Querida Helena,
Não sei por onde começar porque não há um começo. Há uma pergunta sua sobre como eu me senti quando esperava pelo meu filho. Nós duas temos muito em comum. Eu gerei e pari o meu sem a existência da minha mãe. Você está vivendo o mesmo. Um mesmo que não se resolve em um piscar de olhos. São quarenta semanas ou oito meses e uma eternidade. O nono mês custa a passar. Dependendo da mãe, muito.
Eu engordei vinte quilos comendo saladas verdes já no café da manhã, fazendo de tudo para que o meu bebê tivesse boa saúde. Acabei tendo de dormir no sofá da sala, macio e cheio de almofadas soltas nos últimos dias, o único lugar em que meu corpo mais que redondo e também mais que perfeito se acomodava. Não há corpo mais bonito do que o de uma mulher preparando outro ser humano, esculpindo uma vida além da nossa, sendo mais do que somos, nos tornando um plural de nós mesmas.
E também não há momento mais enigmático e muito além da ciência e da racionalidade. Eu, na época, comprei vários livros, quis encontrar as perguntas que eu gostaria de fazer a minha mãe e a ninguém mais. Não foram muito úteis. Quem nos sabe são elas. Fomos as suas gestações, os seus partos. Portanto, dessa falta não há como escapar. Mas você pode imaginar respostas. Elas podem vir de um outro universo ou das próprias células que estão em seu corpo.
Eu conheço a sua mãe por fotografias. Seu pai me mostrou algumas na época em que o conheci. O seu pai puro afeto, pura lealdade, pura força, muito parecido com o meu – que arrumou as malas, pegou a estrada e foi para a minha casa me ensinar a ser mãe – achava a sua mãe bonita. Não tenho dúvida de que os olhos do seu marido veem a sua beleza. Mais do que veem, sentem a Helena vigorosa em que ele, também, por quarenta semanas ou oito meses e uma eternidade, habita. O seu marido faz parte da sua beleza.

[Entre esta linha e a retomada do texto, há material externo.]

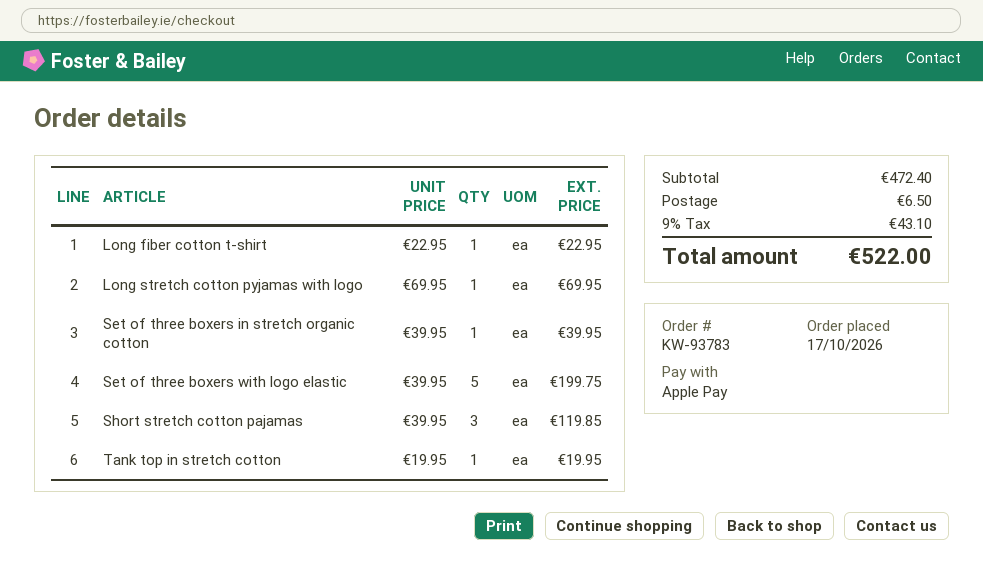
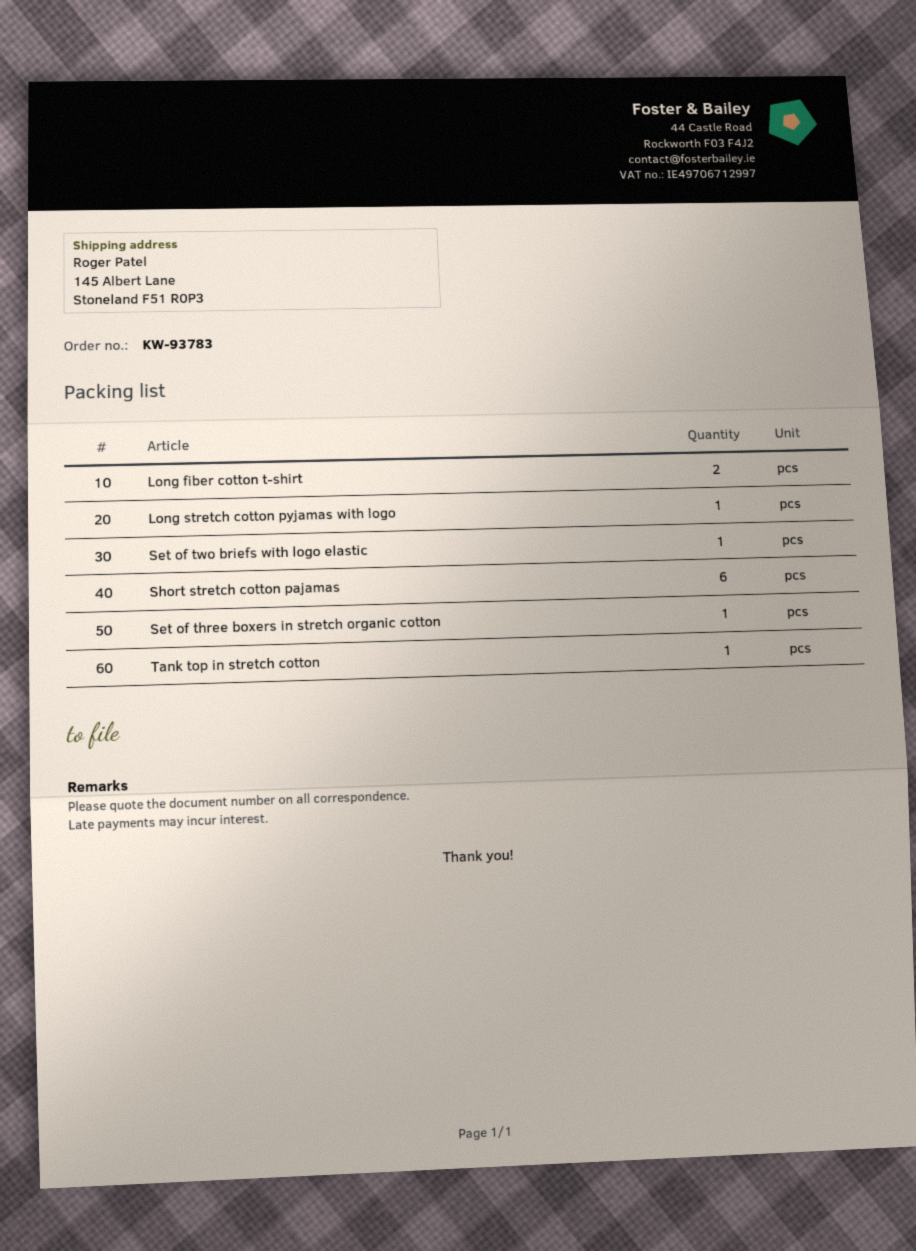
Long fiber cotton t-shirt: 1 -> 2
Set of three boxers with logo elastic: 5 -> none
Short stretch cotton pajamas: 3 -> 6
Set of two briefs with logo elastic: none -> 1

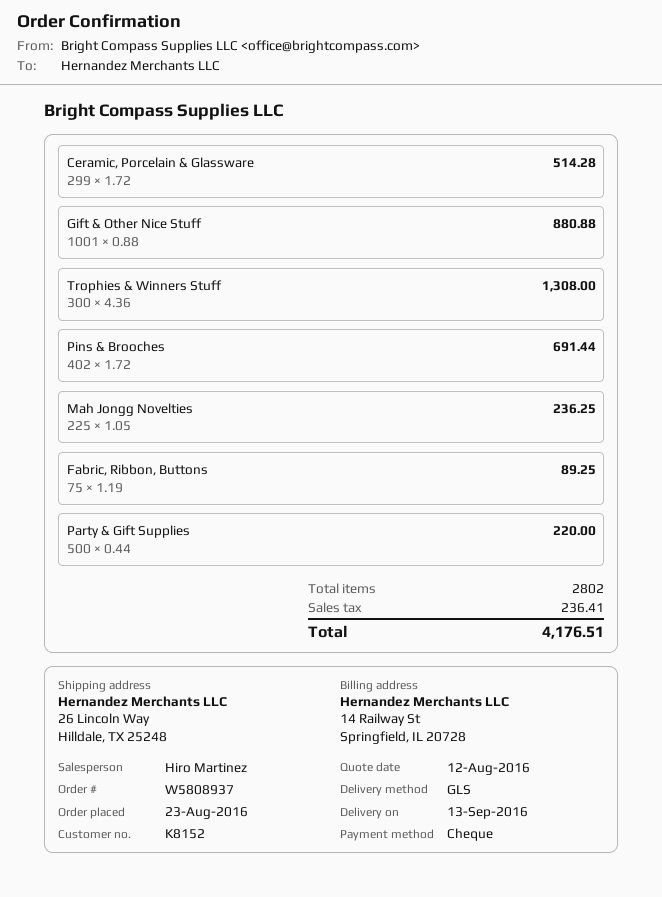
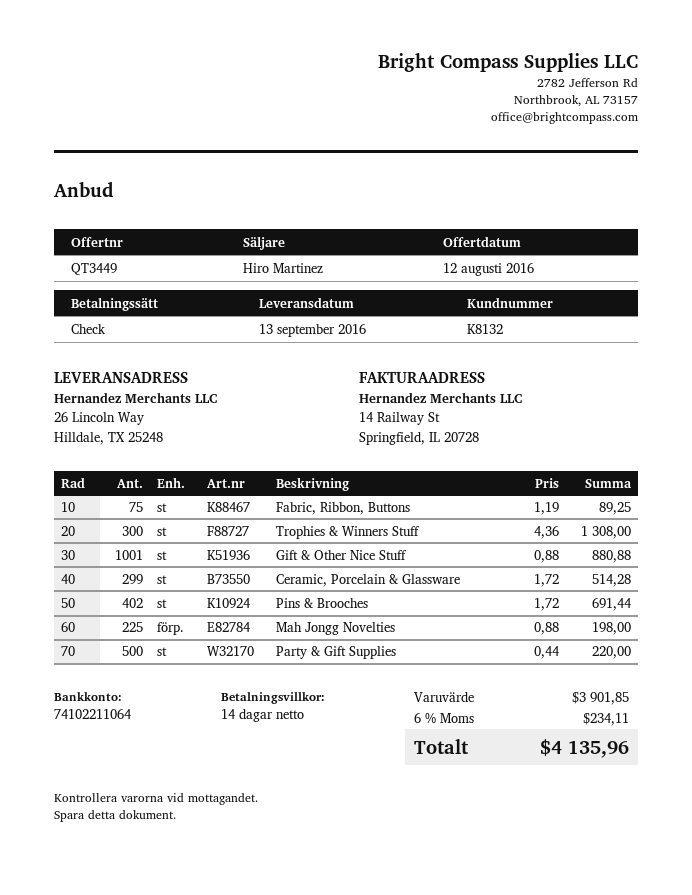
customer number: K8152 -> K8132
Mah Jongg Novelties: 225 x 1.05 = 236.25 -> 225 x 0.88 = 198.00
tax: 236.41 -> 234.11
total: 4176.51 -> 4135.96

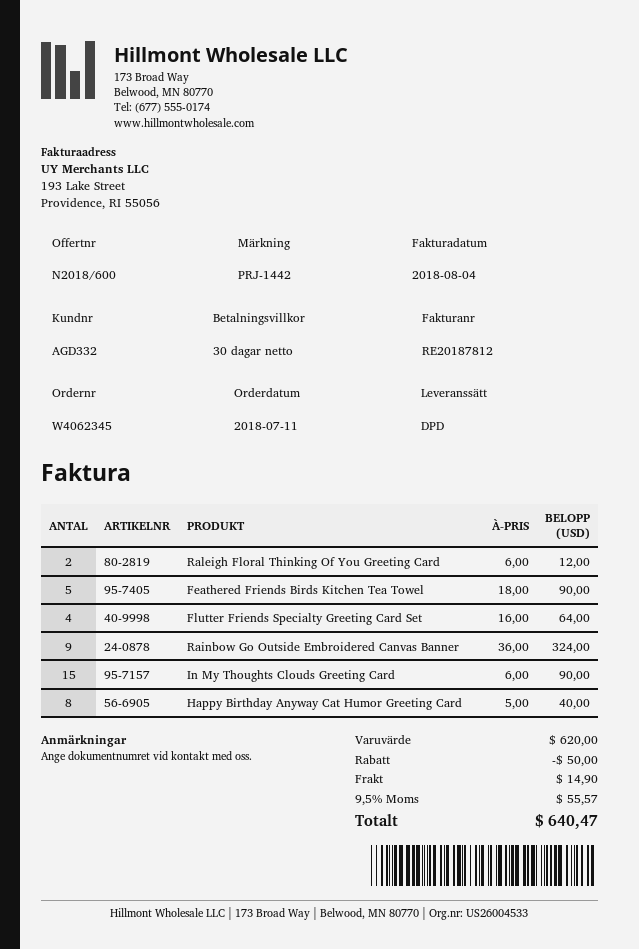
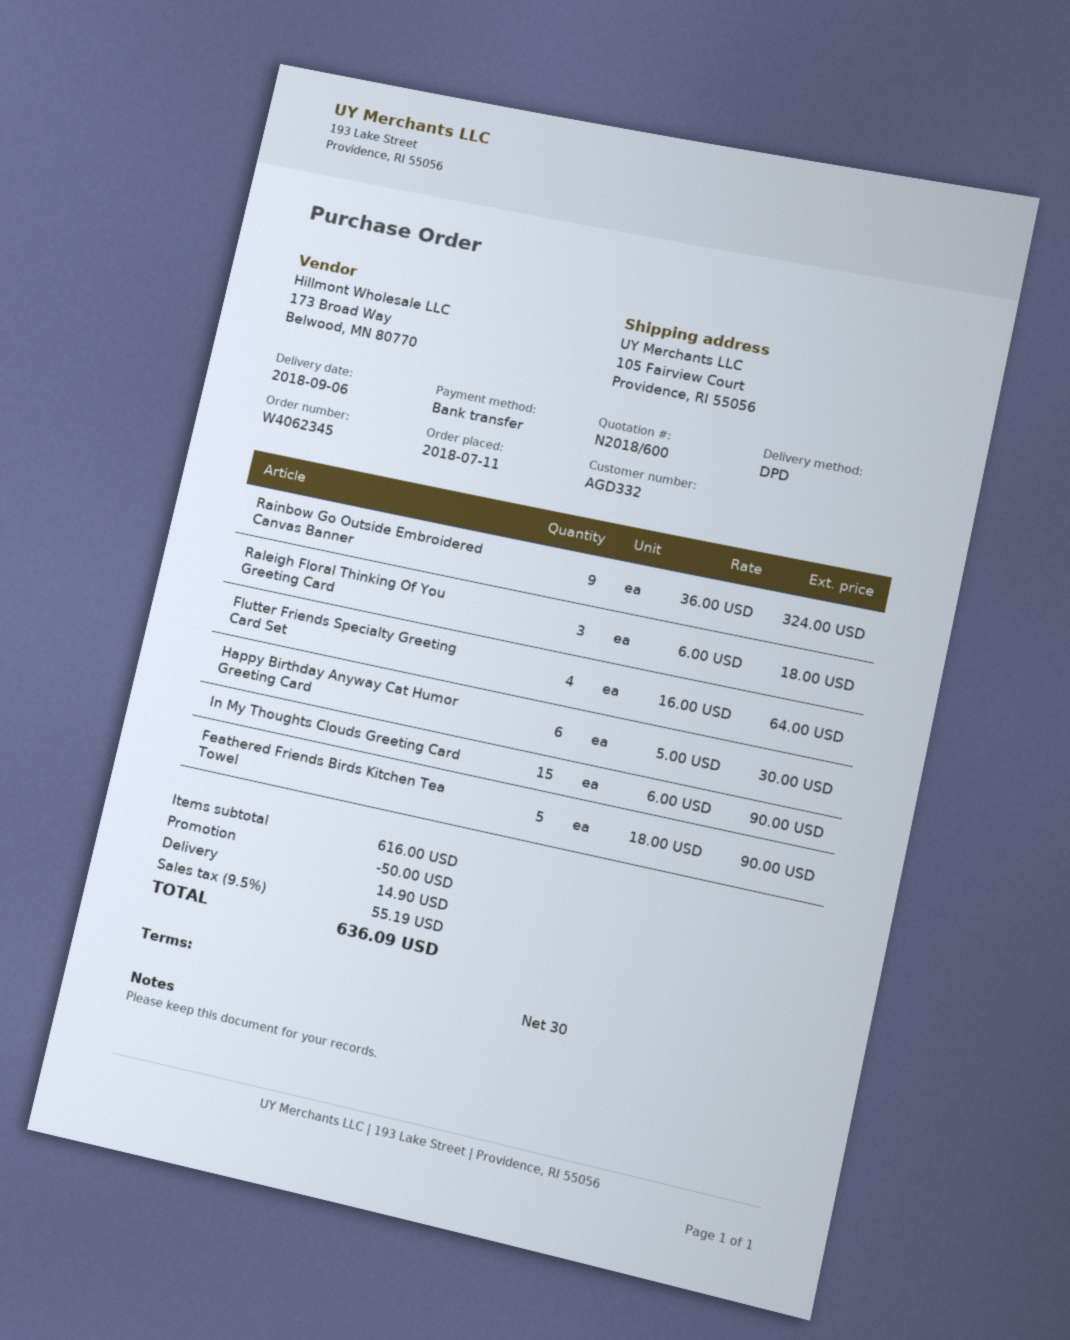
Raleigh Floral Thinking Of You Greeting Card: 2 x 6.00 = 12.00 -> 3 x 6.00 = 18.00
Happy Birthday Anyway Cat Humor Greeting Card: 8 x 5.00 = 40.00 -> 6 x 5.00 = 30.00
subtotal: 620.00 -> 616.00
tax: 9.5% = 55.57 -> 9.5% = 55.19
total: 640.47 -> 636.09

E quando falo em beleza, falo muito mais do que da sua aparência. Falo da coragem e da generosidade de dizer sim à natureza, adentrando em seu ciclo e se submetendo a ele com boa vontade. Meu primeiro aprendizado materno foi o de nunca abrir mão da boa vontade. Você vai precisar muito dela. Infinitamente. E ela virá porque anda de mãos dadas com o amor. E se tem algo que não é difícil de chegar é o amor por um filho. O amor é uma chave Phillips, uma bula completa, uma eterna última invenção tecnológica. Ele está sempre um passo, vários passos à frente de qualquer coisa que se invente neste planeta. Nunca cai em obsolescência.
O amor é um grande mestre. Capacidade amorosa, você a tem. E eu estarei sempre aqui por você.